'Welcome' post
Apr. 16th, 2007 04:26 pm![[personal profile]](https://www.dreamwidth.org/img/silk/identity/user.png)
New people on the f-list, I note, and do feel free to introduce yourselves, re-introduce yourselves, or simply lurk, as you wish.
This LJ is a mix of writing, witchcraft, cats, horses and dogs, occasional rants, gardening, digital radio, and weird shit. My life, in short.
You're most welcome.
This LJ is a mix of writing, witchcraft, cats, horses and dogs, occasional rants, gardening, digital radio, and weird shit. My life, in short.
You're most welcome.
no subject
Date: 2007-04-18 01:23 pm (UTC)I read Ghost Sister some years ago and really liked the world-building, but hadn't read anything else of yours until I picked up Snake Agent fairly recently (on the rather shallow basis that the concept sounded interesting and the cover was gorgeous!). Anyway, I loved the story, the world and the characters (especially Chen - I'm very fond of low-key, competent heroes with a inconvenient sense of morality - but also, predictably, the badger-teakettle), and have since been working through your backlist as well as developing a rather expensive relationship with Night Shade Books.

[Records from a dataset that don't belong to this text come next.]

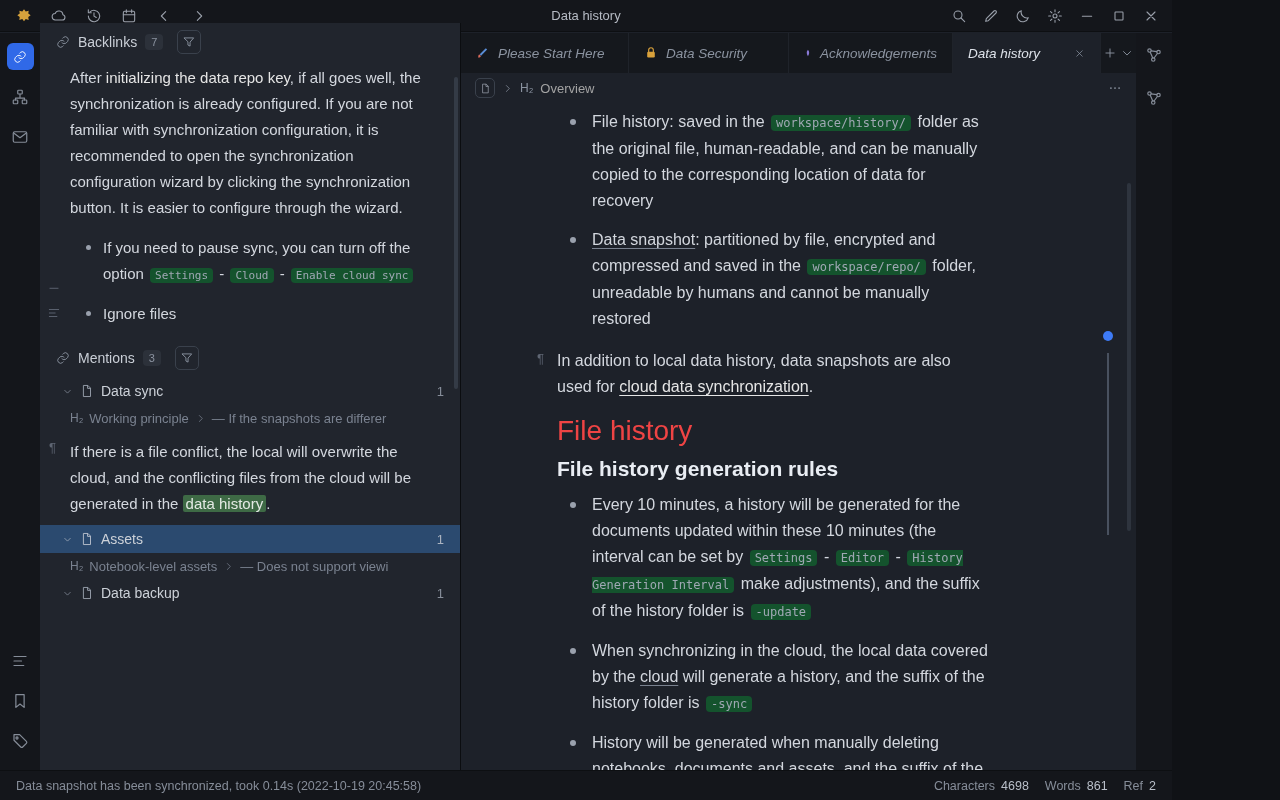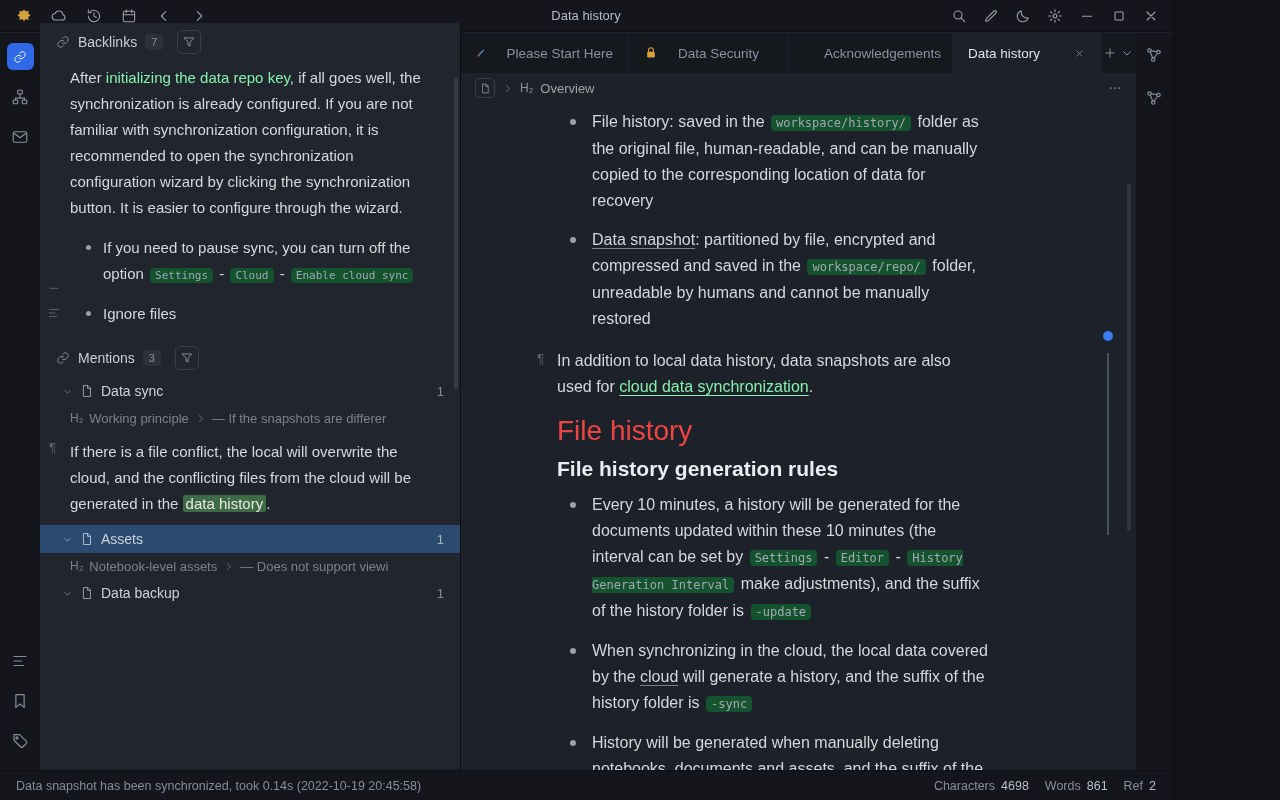--- a/index.html
+++ b/index.html
@@ -70,22 +70,22 @@
   .mention-para { position:relative; padding:8px 20px 8px 30px; font-size:15px; line-height:26px;
                   color:#d3d7de; }
   .pilcrow { position:absolute; left:9px; top:10px; color:#5e6572; font-size:13px; line-height:1; }
   .sb-scroll { position:absolute; right:2px; top:54px; width:4px; height:312px; background:#343b46;
                border-radius:2px; }
   .sidebar .seg-kbd { font-size:11px; }
 
   
   .main { position:absolute; top:33px; bottom:30px; left:461px; right:36px; background:#1d2129; }
   .tabbar { display:flex; align-items:stretch; height:40px; background:#15181d; }
-  .tab { display:flex; align-items:center; gap:20px; padding:0 15px; font-size:13.5px; color:#8b93a0;
-         border-right:1px solid #1f232a; white-space:nowrap; overflow:hidden; flex:0 0 auto; }
+  .tab { display:flex; align-items:center; gap:8px; padding:0 15px; font-size:13.5px; color:#8b93a0;
+         border-right:1px solid #1f232a; white-space:nowrap; overflow:hidden; flex:0 0 auto;font-style:italic; }
   .tab1{width:168px}.tab2{width:160px}.tab3{width:164px}.tab4{width:148px}
   .tab.active { background:#1d2129; color:#dde2e9; }
   .close-x { margin-left:auto; color:#8b93a0; }
   .tab-plus { width:40px; display:flex; align-items:center; justify-content:center; color:#8b93a0; }
   .tab-chev { margin-left:auto; width:38px; display:flex; align-items:center; justify-content:center;
               color:#8b93a0; }
   .breadcrumb { height:30px; display:flex; align-items:center; gap:7px; padding:0 14px;
                 font-size:13px; color:#8b93a0; }
   .crumb-doc { width:20px; height:20px; border:1px solid #3a414c; border-radius:5px; display:flex;
                align-items:center; justify-content:center; color:#9aa1ad; }
@@ -98,21 +98,21 @@
   .doc-li { position:relative; padding-left:35px; margin-bottom:13px; }
   .doc-li::before { content:""; position:absolute; left:13px; top:10px; width:6px; height:6px;
                     border-radius:50%; background:#9aa1ad; }
   .doc-para { position:relative; margin:16px 0 14px; }
   .doc-para .pilcrow { left:-20px; top:4px; }
   .doc-h1 { font-size:28px; color:#ef4444; margin:18px 0 4px; font-weight:400; }
   .doc-h2 { font-size:21px; color:#e9edf3; margin:12px 0 10px; font-weight:700; }
 
   
   .seg-text { color:inherit; }
-  .seg-link { color:#86efac; }
+  .seg-link { color:#e5e5e5; }
   .seg-u { text-decoration:underline; text-underline-offset:3px; }
   .seg-ref { text-decoration:underline; text-underline-offset:3px; text-decoration-color:#79818f; }
   .seg-kbd { font-family:"DejaVu Sans Mono","Liberation Mono",monospace; font-size:12px;
              background:#14532d; color:#a0a8b4; border-radius:4px; padding:1px 5px; margin:0 2px; }
   .seg-hl { background:#3e6a45; color:#e4eae4; padding:0 3px; border-radius:2px; }
 
   
   .ed-dot { position:absolute; right:23px; top:298px; width:10px; height:10px; border-radius:50%;
             background:#3e7bf6; }
   .ed-line { position:absolute; right:27px; top:320px; width:2px; height:182px; background:#49515f; }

I do hope this isn't too impertinent a question. I really loved the humour in your Inspector Chen books, but it's a broadening in tone from your other novels (I think someone in Darkland describes Vali as "serious-minded", which fits a lot of the other protagonists in the ones I've read). The tone in the Chen books, though, seems to fit better with the way you come across in this lj, for example in the stories about Sid (and, not to leave them out, the other nonhuman household members). I wondered to what degree the lack of comedy in the other books was a deliberate choice.
no subject
Date: 2007-04-22 10:09 am (UTC)The lack of comedy is usually a deliberate choice in that I tend to be addressing fairly serious themes (some writers - Iain Banks, for instance - can do both at the same time but it doesn't quite fit with my style of writing). The Chen books are written in a way that is closer to (I think!) my basic personality - I'm not a particularly sombre person!
Sometimes things do creep in - I intended some of BANNER OF SOULS to be amusing, ditto EMPIRE OF BONES, and this prompted some reviewers to wonder whether I realised I was being funny (!). I have quite a dry, British sense of humour sometimes and I think this throws people.